5年目のBリーグは2日、開幕する。新型コロナウイルスの影響で外国人監督、選手の合流が遅れる中、チームに勢いを与えてくれそうなのが新人たちだ。オーストラリアで陸上の州チャンピオンにも輝いた経歴を持つ駒水大雅ジャック(大阪)、母が日本人で米国育ちのアイザイア・マーフィー(広島)、昨年12月に大学の部をやめて本格的にシーズンに臨む小酒部泰暉(アルバルク東京)。有望株の3人に話を聞いた。

陸上で鍛えた跳躍力

 4人のルーキーが加わったB1大阪で、スモールフォワードの駒水(こまみず)大雅(たいが)ジャック(21)はひときわ高い身体能力を見せる。

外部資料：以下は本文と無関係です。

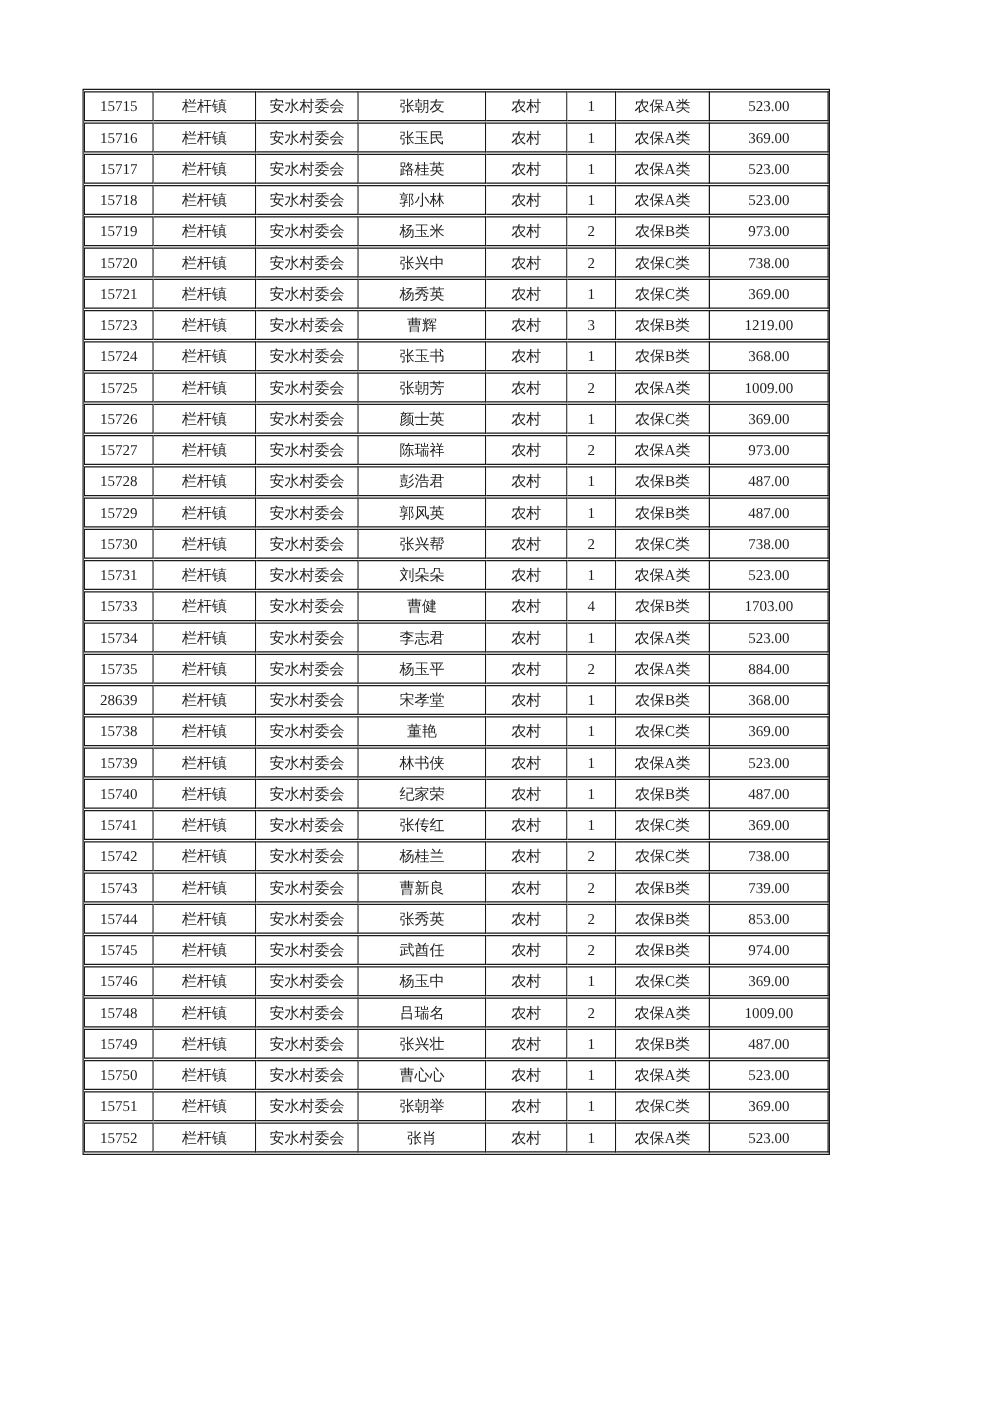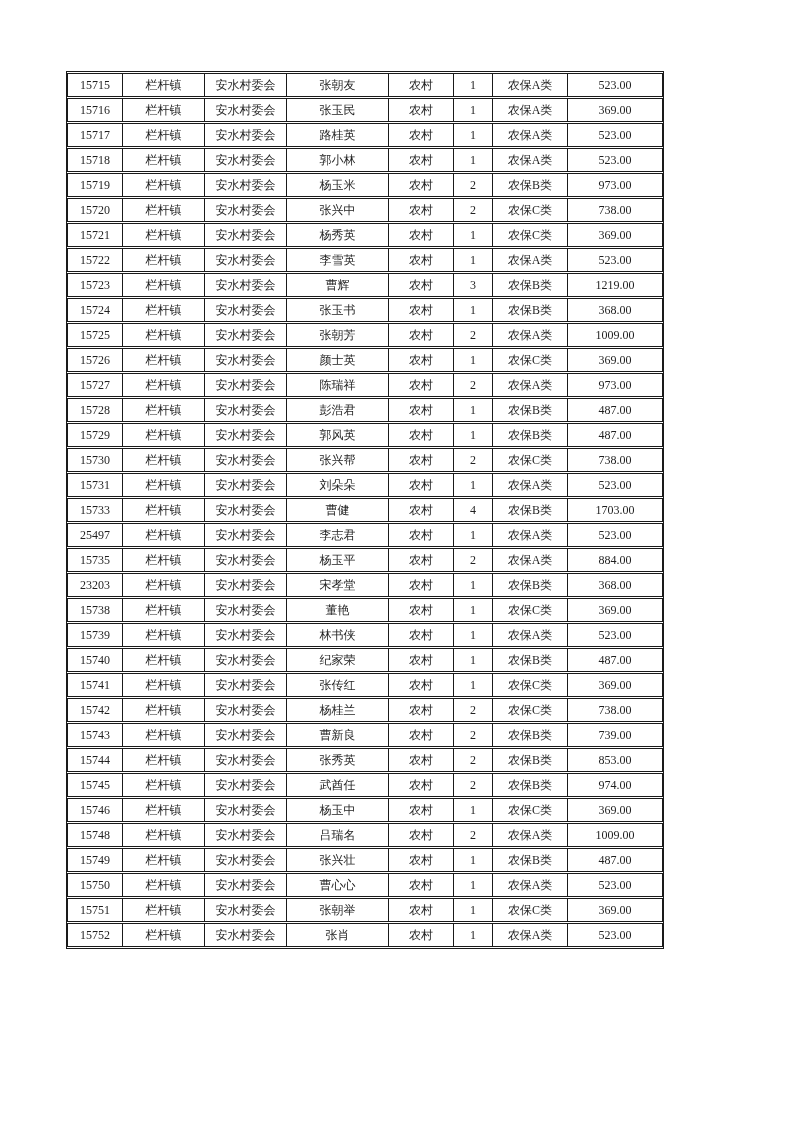--- a/index.html
+++ b/index.html
@@ -132,30 +132,20 @@
             <td>15721</td>
             <td>栏杆镇</td>
             <td>安水村委会</td>
             <td>杨秀英</td>
             <td>农村</td>
             <td>1</td>
             <td>农保C类</td>
             <td>369.00</td>
           </tr>
           <tr>
-            <td>15722</td>
-            <td>栏杆镇</td>
-            <td>安水村委会</td>
-            <td>李雪英</td>
-            <td>农村</td>
-            <td>1</td>
-            <td>农保A类</td>
-            <td>523.00</td>
-          </tr>
-          <tr>
             <td>15723</td>
             <td>栏杆镇</td>
             <td>安水村委会</td>
             <td>曹辉</td>
             <td>农村</td>
             <td>3</td>
             <td>农保B类</td>
             <td>1219.00</td>
           </tr>
           <tr>
@@ -242,41 +232,41 @@
             <td>15733</td>
             <td>栏杆镇</td>
             <td>安水村委会</td>
             <td>曹健</td>
             <td>农村</td>
             <td>4</td>
             <td>农保B类</td>
             <td>1703.00</td>
           </tr>
           <tr>
-            <td>25497</td>
+            <td>15734</td>
             <td>栏杆镇</td>
             <td>安水村委会</td>
             <td>李志君</td>
             <td>农村</td>
             <td>1</td>
             <td>农保A类</td>
             <td>523.00</td>
           </tr>
           <tr>
             <td>15735</td>
             <td>栏杆镇</td>
             <td>安水村委会</td>
             <td>杨玉平</td>
             <td>农村</td>
             <td>2</td>
             <td>农保A类</td>
             <td>884.00</td>
           </tr>
           <tr>
-            <td>23203</td>
+            <td>28639</td>
             <td>栏杆镇</td>
             <td>安水村委会</td>
             <td>宋孝堂</td>
             <td>农村</td>
             <td>1</td>
             <td>农保B类</td>
             <td>368.00</td>
           </tr>
           <tr>
             <td>15738</td>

 オーストラリア人の父と日本人の母のもと、奈良県で生まれ、4歳から豪州へ渡った。身長200センチ、95キロ。持ち味は、高い跳躍と長い滞空時間のダンクシュートだ。

拡大する写真・図版ダンクシュートをする大阪の駒水大雅ジャック=大阪エヴェッサ提供

 迫力満点のプレーを生みだす脚力は、実は12年間打ち込んだという陸上で磨かれた。17歳の時には走り幅跳びで7メートル23を記録し、豪ニューサウスウェールズ州チャンピオンになった実績を持つ。陸上以外にもバレーボールなど様々な競技にも親しんできたという。

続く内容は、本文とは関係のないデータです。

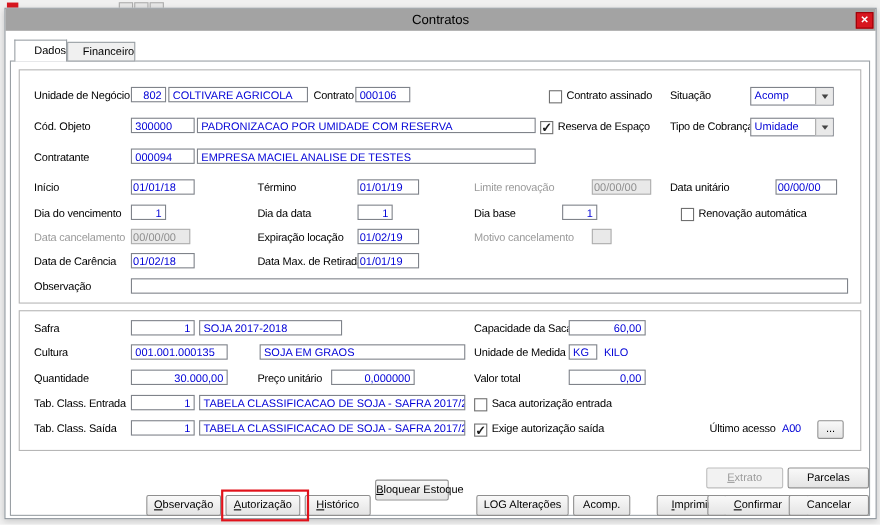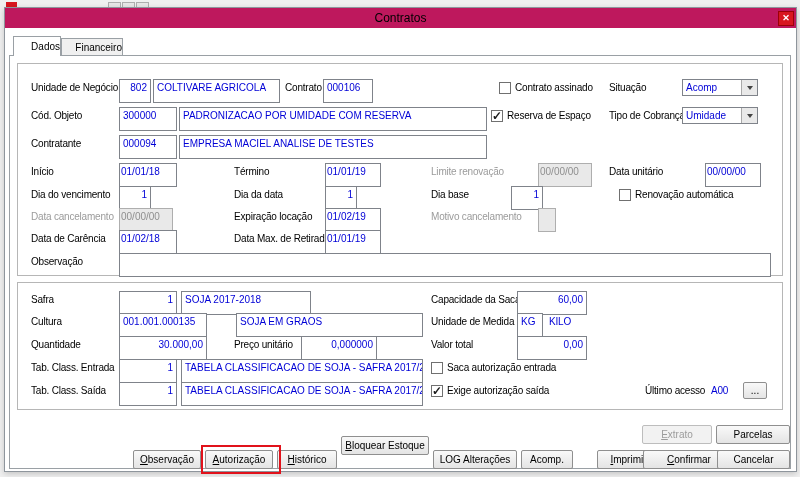--- a/index.html
+++ b/index.html
@@ -3,34 +3,34 @@
 <meta charset="utf-8">
 <style>
   html,body{margin:0;padding:0;}
   body{width:800px;height:477px;position:relative;overflow:hidden;background:#f0f0f0;
        font-family:"Liberation Sans",sans-serif;font-size:10px;color:#000;}
   .applogo{position:absolute;left:6px;top:2px;width:11px;height:12px;background:#d8161f;
        clip-path:polygon(0 0,100% 0,100% 68%,50% 100%,0 68%);}
   .winbtn{position:absolute;top:2px;width:13px;height:12px;background:#e7e7e7;border:1px solid #adadad;box-sizing:border-box;}
   .dialog{position:absolute;left:4px;top:7px;width:791px;height:463px;background:#fff;
        border:1px solid #8e959c;box-shadow:0 2px 6px rgba(0,0,0,.18);}
-  .titlebar{position:absolute;left:0;top:0;right:0;height:20px;background:#be185d;}
+  .titlebar{position:absolute;left:0;top:0;right:0;height:20px;background:#a3a3a3;}
   .title{position:absolute;left:0;right:0;top:0;height:20px;line-height:20px;text-align:center;font-size:12px;}
   .closebtn{position:absolute;right:2px;top:3px;width:16px;height:15px;background:#d8161f;border:1px solid #9c0007;
        color:#fff;font-size:9px;line-height:13px;text-align:center;font-weight:bold;box-sizing:border-box;cursor:default;}
   .tab{position:absolute;top:30px;height:18px;line-height:17px;text-align:right;background:#f0f0f0;
        border:1px solid #9aa0a5;box-sizing:border-box;z-index:1;}
   .tab.sel{top:28px;height:20px;line-height:20px;background:#fff;border-bottom:none;z-index:3;}
   .page{position:absolute;left:4px;top:47px;width:782px;height:414px;background:#fff;
        border:1px solid #9aa0a5;box-sizing:border-box;z-index:0;}
   .gbox{position:absolute;border:1px solid #b6b6b6;background:#fff;z-index:1;}
   .lbl{position:absolute;height:17px;line-height:17px;white-space:nowrap;letter-spacing:-0.2px;z-index:2;}
   .lbl.dis{color:#9b9b9b;}
   .lbl.blue{color:#0000d6;}
-  .fld{position:absolute;height:24px;line-height:15px;box-sizing:border-box;background:#fff;
+  .fld{position:absolute;height:14px;line-height:15px;box-sizing:border-box;background:#fff;
        border:1px solid #7f838a;color:#0000d6;padding:0 3px;white-space:nowrap;overflow:hidden;z-index:2;}
   .fld.num{text-align:right;}
   .fld.ctr{text-align:left;padding:0 1px;}
   .fld.dis{background:#e9e9e9;border-color:#aeaeae;color:#8f8f8f;}
   .chk{position:absolute;display:flex;align-items:center;gap:4px;height:15px;z-index:2;}
   .cbox{width:12px;height:12px;background:#fff;border:1px solid #707070;box-sizing:border-box;position:relative;flex:0 0 auto;}
   .cbox.checked::after{content:"✓";position:absolute;left:0;top:-2px;font-size:12px;font-weight:bold;color:#1a1a1a;}
   .clab{white-space:nowrap;letter-spacing:-0.2px;}
   .dd{position:absolute;height:17px;box-sizing:border-box;border:1px solid #7f838a;background:#fff;z-index:2;}
   .ddv{position:absolute;left:3px;top:0;line-height:15px;color:#0000d6;}
@@ -175,19 +175,19 @@
   <span class="lbl blue" style="left:706px;top:374px">A00</span>
   <div class="btn" style="left:738px;top:374px;width:24px;height:17px;line-height:15px">...</div>
 
   <div class="btn dis acc" style="left:637px;top:417px;width:70px">Extrato</div>
   <div class="btn" style="left:711px;top:417px;width:74px">Parcelas</div>
 
   <div class="btn acc" style="left:128px;top:442px;width:68px">Observação</div>
   <div class="btn acc" style="left:200px;top:442px;width:68px">Autorização</div>
   <div class="hl" style="left:196px;top:437px;width:76px;height:25px"></div>
   <div class="btn acc" style="left:272px;top:442px;width:60px">Histórico</div>
-  <div class="btn acc" style="left:336px;top:428px;width:88px">Bloquear Estoque</div>
+  <div class="btn acc" style="left:336px;top:428px;width:67px">Bloquear Estoque</div>
   <div class="btn" style="left:428px;top:442px;width:84px">LOG Alterações</div>
   <div class="btn" style="left:516px;top:442px;width:52px">Acomp.</div>
   <div class="btn acc" style="left:592px;top:442px;width:63px">Imprimir</div>
   <div class="btn acc" style="left:638px;top:442px;width:92px">Confirmar</div>
   <div class="btn" style="left:712px;top:442px;width:73px">Cancelar</div>
 </div>
 
 </body></html>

 一方、バスケットボールを始めたのは16歳からと遅い。友人に誘われて参加したバスケットの合宿で出会ったコーチに勧められ、競技を始めた。「もともと見るのも好きだったし、プレーしていても楽しい」とのめり込んだ。

 豪州の大学から地元のセミプロチームに進み、昨季はリーグの得点王、スリーポイント王、フリースロー王に輝いた。活躍の一方、「あまり文化になじめない」とも感じていたという。そんなときにオファーが届いたのが、Bリーグだった。「Bリーグはいつもチェックしていたし、自分でも調べていい環境だと思った。今のところ、すごく合っていると思う」

拡大する写真・図版大阪の駒水大雅ジャック=大阪市此花区

 ダンクシュートには「モチベーションが高まる特別なシュート。機会があれば全力で披露したい」と、こだわりものぞく。一方、「一つのことしかできない選手と思われるのは絶対に嫌。オールラウンドな選手を目指している」と、ゴール下でのプレーはもちろん、外角シュートの精度も磨く。

 大阪の阿部達也GMは「抜群の身体能力は武器になる。伸びしろも大きく、今後の成長によっては日本を代表できる選手にもなれる可能性がある」と期待を寄せる。一方で、「競技歴が浅いため、現時点では、大阪のバスケットの動きを教え込んでいる状態」と課題も尽きない。駒水も「成長できるところまで成長したい」と、意欲的だ。理想の選手は米NBAのラッセル・ウエストブルック(ロケッツ)。「一つうまくいかないことがあっても他で補い、110%の力でチームに貢献出来る。彼のようにすべてのことをハイレベルでこなせるような選手になって、存在感を示したい」(高岡佐也子、藤田絢子、清水寿之)

日本に数少ない大型ガード

 初めてB1に昇格した広島の新人ガードは二つの名前を持つ。米国の大学から加入した22歳、アイザイア・マーフィーは、米国人の父と日本人の母の間に生まれ、日本名を榎本新作という。